Helene made landfall in Florida’s Big Bend area as a category 4 hurricane with maximum sustained winds of 140 mph. That was the strongest hurricane to make landfall there since regular recordkeeping began in 1851. The storm brought with it a 15-foot storm surge. Afterward, it dumped historic amounts of rainfall in parts of the southern Appalachians. Jonas Ridge, NC saw 36.54” of rain that, if validated, would become a new state record. The prior record was set in 2018 when Hurricane Florence made landfall in North Carolina. As of this writing, whole towns have been largely swept away in the raging floods and dozens of communities remain stranded. Earlier this month, Carolina Beach, NC experienced a “once-in-a-thousand-year” rain event.
In Nepal, extreme rainfall brought landslides and massive flooding. Hundreds of lives had been lost at last word.
At the same time, parts of the Southwestern United States, including Phoenix were experiencing a late-season heatwave unlike any other past event. On September 28th, the temperature topped out at 117°. That not only broke the September record of 116° that was set on September 1, 1950 and tied on September 5, 2024, but also tied the highest temperature ever recorded in August. Moreover, the forecast mean temperature for the September 24-30 period in Phoenix is expected to match or exceed the figure had there been a heatwave comprised of all pre-2024 daily records for that period. Records in Phoenix go back to August 1895. The exceptional late-season heat in Phoenix will be documented in a subsequent blog entry.
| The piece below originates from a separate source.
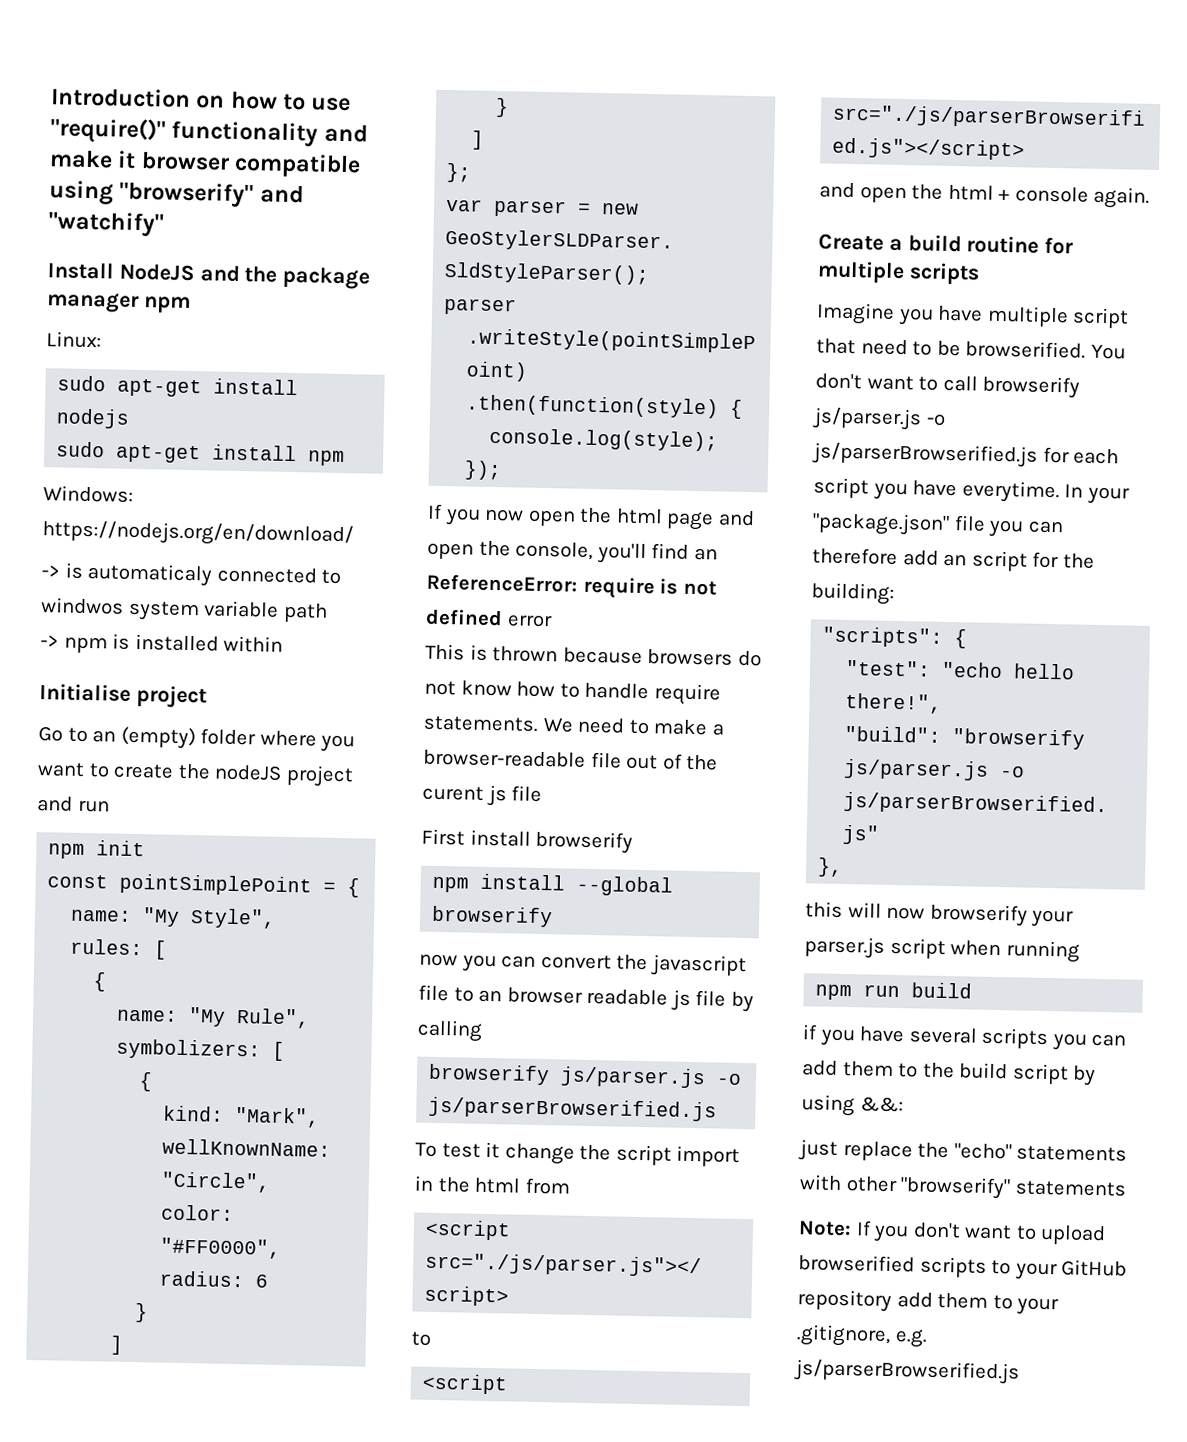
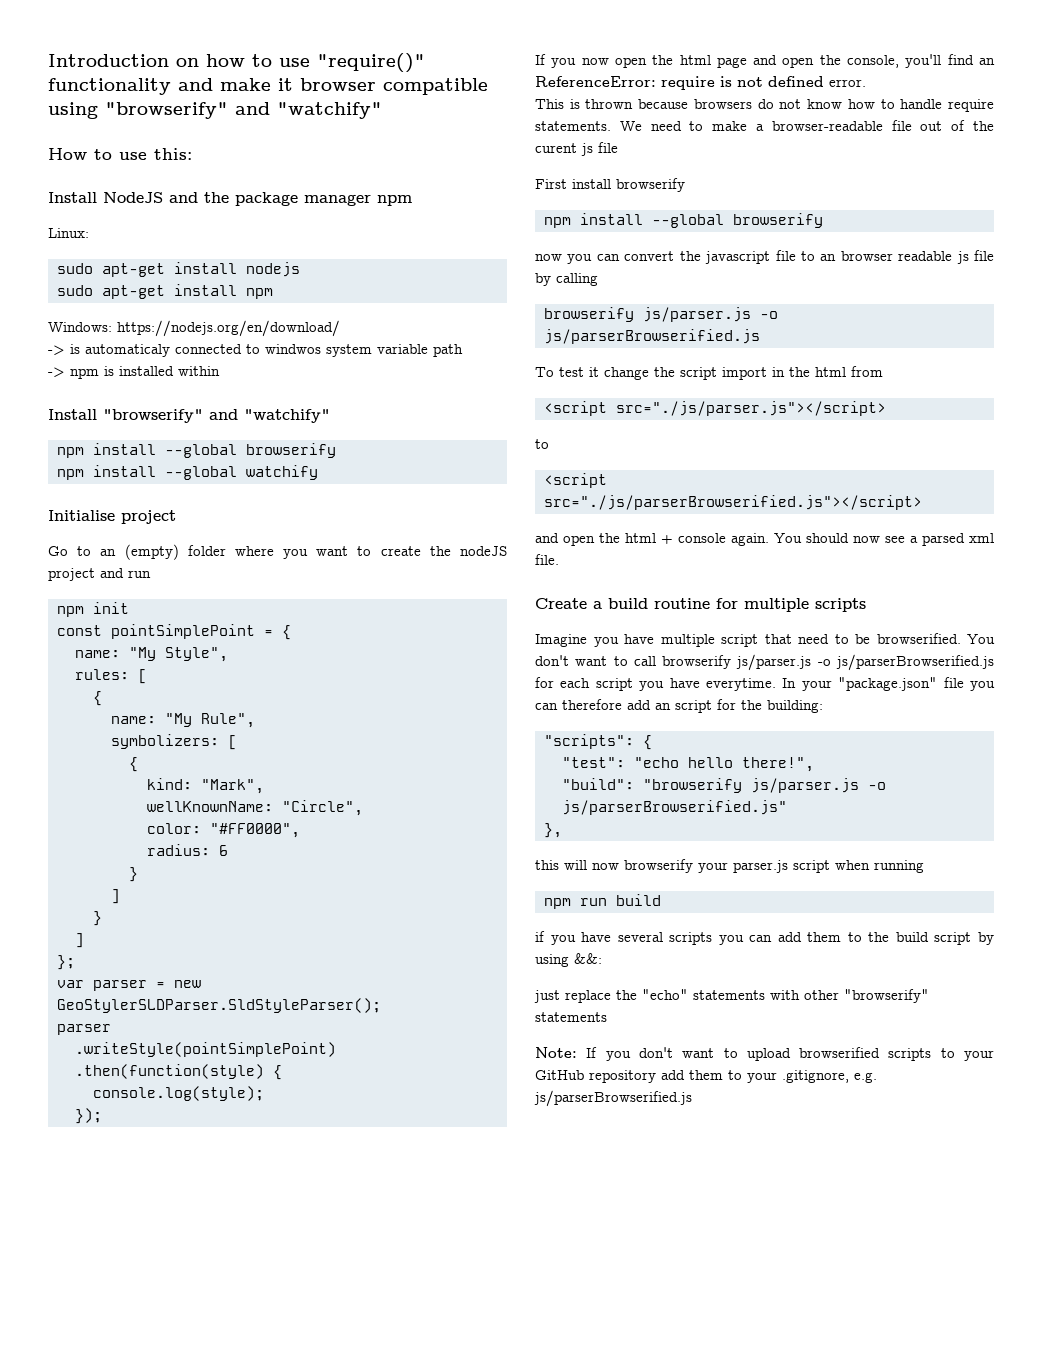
(164, 224) none -> [48,148,192,160] // How to use this:
(284, 644) none -> [48,409,330,423] [56,443,336,458] [56,465,318,480] // Install "browserify" and "watchify" // npm install --global browserify // npm install --global watchify
[506,614,553,628] error -> [829,79,866,87] error.
(1151, 197) none -> [774,533,994,546] [535,554,559,565] You should now see a parsed xml file.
Despite a year filled with extreme events and a global temperature that rivals the record set just last year, humanity has made no binding commitments to address the root cause of the warming: fossil fuel emissions. There is little indication that the forthcoming COP 29 conference will adopt commitments to do so.
Last year, COP 28 was a failure. If anything, COP 28 ensured that global heating will continue to proceed. . The conference failed to achieve its chief mission, as there were no binding commitments, much less enforcement mechanisms, to secure the Paris goal of limiting warming to 1.5°C (2.7°F). Worse, its language contained a “Trojan Horse” provision that declared that “transitional fuels can play a role in facilitating the energy transition while ensuring energy security.” “Transitional fuels” is widely understood to refer to a fossil fuel—natural gas.
On humanity’s present course, global heating will continue. Moreover, as the world grows warmer, extreme outcomes including heatwaves, severe drought, and intense rainfall events will increase in frequency and magnitude in non-linear fashion.
2024 has been a bad year as far as climate change-enhanced extremes are concerned. 2024 will be a mere appetizer for what will unfold in an even warmer world.